Thursday, May 12th, 2011

Hopes were so high for Bob Yagos and his wife, Val, of Jacksonville going into last Saturday’s Kentucky Derby.

Their 3-year-old thoroughbred, Archarcharch, had won the Arkansas Derby just three weeks earlier and now was being touted by many racing analysts as a longshot worth keeping an eye on in Louisville.

Meanwhile, extensive media attention had focused on 70-year-old trainer Jinks Fires of Hot Springs, who has been in the business for five decades and finally had a horse in the Kentucky Derby.

Not only that, the jockey was his son-in-law, a 50-year-old veteran rider named Jon Court.

Thoroughbred racing can bring owners, trainers and jockeys alike to the highest of highs and the lowest of lows.

Saturday, April 16, in Hot Springs had been the highest of highs for Bob and Val Yagos, Jinks Fires and Jon Court.

On the first Saturday in May in Kentucky, it was a different story.

Archarcharch stumbled coming out of the No. 1 post position and was never a factor in the race. The horse pulled up lame just after the finish.

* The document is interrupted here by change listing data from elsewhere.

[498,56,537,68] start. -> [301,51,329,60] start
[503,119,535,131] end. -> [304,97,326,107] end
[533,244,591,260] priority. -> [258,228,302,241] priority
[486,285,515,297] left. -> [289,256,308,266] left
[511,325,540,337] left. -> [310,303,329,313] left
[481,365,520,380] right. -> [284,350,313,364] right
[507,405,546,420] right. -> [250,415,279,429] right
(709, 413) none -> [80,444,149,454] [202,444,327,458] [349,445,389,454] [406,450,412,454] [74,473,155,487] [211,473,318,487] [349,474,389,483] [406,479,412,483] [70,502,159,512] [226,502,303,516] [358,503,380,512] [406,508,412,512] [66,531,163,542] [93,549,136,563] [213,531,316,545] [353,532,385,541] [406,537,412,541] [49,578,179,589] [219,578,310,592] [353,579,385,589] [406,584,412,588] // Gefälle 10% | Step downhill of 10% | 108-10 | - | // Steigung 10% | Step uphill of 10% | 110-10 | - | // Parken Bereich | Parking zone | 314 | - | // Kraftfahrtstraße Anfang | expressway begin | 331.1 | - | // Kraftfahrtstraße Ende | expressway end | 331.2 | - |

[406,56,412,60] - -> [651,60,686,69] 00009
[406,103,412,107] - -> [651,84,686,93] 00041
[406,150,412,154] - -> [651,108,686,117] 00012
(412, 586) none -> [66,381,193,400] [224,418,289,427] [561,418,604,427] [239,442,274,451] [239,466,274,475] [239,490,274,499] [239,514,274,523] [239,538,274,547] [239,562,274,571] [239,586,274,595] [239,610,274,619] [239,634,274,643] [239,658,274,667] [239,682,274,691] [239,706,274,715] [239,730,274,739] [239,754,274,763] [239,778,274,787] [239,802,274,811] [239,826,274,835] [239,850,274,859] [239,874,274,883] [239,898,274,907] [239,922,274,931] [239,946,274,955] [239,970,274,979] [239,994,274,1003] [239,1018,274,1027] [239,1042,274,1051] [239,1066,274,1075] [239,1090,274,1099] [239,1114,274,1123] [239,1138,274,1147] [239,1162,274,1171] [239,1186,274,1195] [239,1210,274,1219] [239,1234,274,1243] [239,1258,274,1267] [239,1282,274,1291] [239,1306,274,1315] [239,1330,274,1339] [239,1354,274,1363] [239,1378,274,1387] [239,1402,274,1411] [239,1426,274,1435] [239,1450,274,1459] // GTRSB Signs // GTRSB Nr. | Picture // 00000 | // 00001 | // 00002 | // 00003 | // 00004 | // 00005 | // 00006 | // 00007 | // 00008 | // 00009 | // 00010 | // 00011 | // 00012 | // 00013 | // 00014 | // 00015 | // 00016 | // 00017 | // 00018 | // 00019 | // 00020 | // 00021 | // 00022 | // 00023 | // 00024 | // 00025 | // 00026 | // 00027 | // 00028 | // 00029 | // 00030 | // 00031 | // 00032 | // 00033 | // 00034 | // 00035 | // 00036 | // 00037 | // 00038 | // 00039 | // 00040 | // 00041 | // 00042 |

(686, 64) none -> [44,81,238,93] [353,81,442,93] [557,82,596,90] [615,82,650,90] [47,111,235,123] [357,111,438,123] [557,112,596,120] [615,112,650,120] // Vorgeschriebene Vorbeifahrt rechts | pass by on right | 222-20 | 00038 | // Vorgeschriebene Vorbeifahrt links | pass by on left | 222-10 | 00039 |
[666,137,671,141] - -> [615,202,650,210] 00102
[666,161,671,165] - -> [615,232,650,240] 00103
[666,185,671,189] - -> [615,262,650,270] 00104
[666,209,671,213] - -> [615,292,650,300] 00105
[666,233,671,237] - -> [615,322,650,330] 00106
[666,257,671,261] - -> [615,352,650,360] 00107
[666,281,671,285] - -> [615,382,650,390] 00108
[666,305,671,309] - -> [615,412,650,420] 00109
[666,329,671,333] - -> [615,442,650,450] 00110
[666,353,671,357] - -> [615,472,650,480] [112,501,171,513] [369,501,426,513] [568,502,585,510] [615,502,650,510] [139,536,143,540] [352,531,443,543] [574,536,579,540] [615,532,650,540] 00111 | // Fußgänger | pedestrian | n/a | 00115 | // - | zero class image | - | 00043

Those across the country who were watching the race on NBC had a sickening feeling as they saw Archarcharch being loaded into an ambulance.

X-rays revealed a fracture in the left front leg, and it was announced that Archarcharch would be retired from racing.

It could, of course, have been even worse.

Ruffian. Go For Wand. Charismatic. Swale. Holy Bull. Barbaro.

The list of great horses who had career and even life-ending injuries is long.

Arkansan John Ed Anthony understands.

In May 1993, the chairman of Anthony Timberlands Inc. stood at the top of the sport of kings. He had joined Harry Payne Whitney and the famed Calumet Farm of Kentucky that year in being the only 20th-century owners to win the Preakness Stakes in back-to-back years.

The highest of highs.

In June 1993, however, things began to change for Anthony, a 2001 inductee into the Arkansas Sports Hall of Fame.

Prairie Bayou, who had been the runner-up in the Kentucky Derby and the winner of the Preakness, shattered a leg in the Belmont Stakes.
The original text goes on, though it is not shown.